▸ **Work order**
Write out, from the entries below, exactly the lines that run between the lines holding "ANONYMOUS: 1 x" and "total: 130738.97 -> 115500.08", inclusive, and stop there.

▸ **Given records**
==========

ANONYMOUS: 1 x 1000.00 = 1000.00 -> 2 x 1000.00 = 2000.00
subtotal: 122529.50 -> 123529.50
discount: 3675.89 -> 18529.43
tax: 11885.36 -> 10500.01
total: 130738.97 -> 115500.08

==========

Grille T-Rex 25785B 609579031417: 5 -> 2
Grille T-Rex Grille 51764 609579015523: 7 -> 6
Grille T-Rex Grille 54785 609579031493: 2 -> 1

==========

▸ **Solution to this task**
ANONYMOUS: 1 x 1000.00 = 1000.00 -> 2 x 1000.00 = 2000.00
subtotal: 122529.50 -> 123529.50
discount: 3675.89 -> 18529.43
tax: 11885.36 -> 10500.01
total: 130738.97 -> 115500.08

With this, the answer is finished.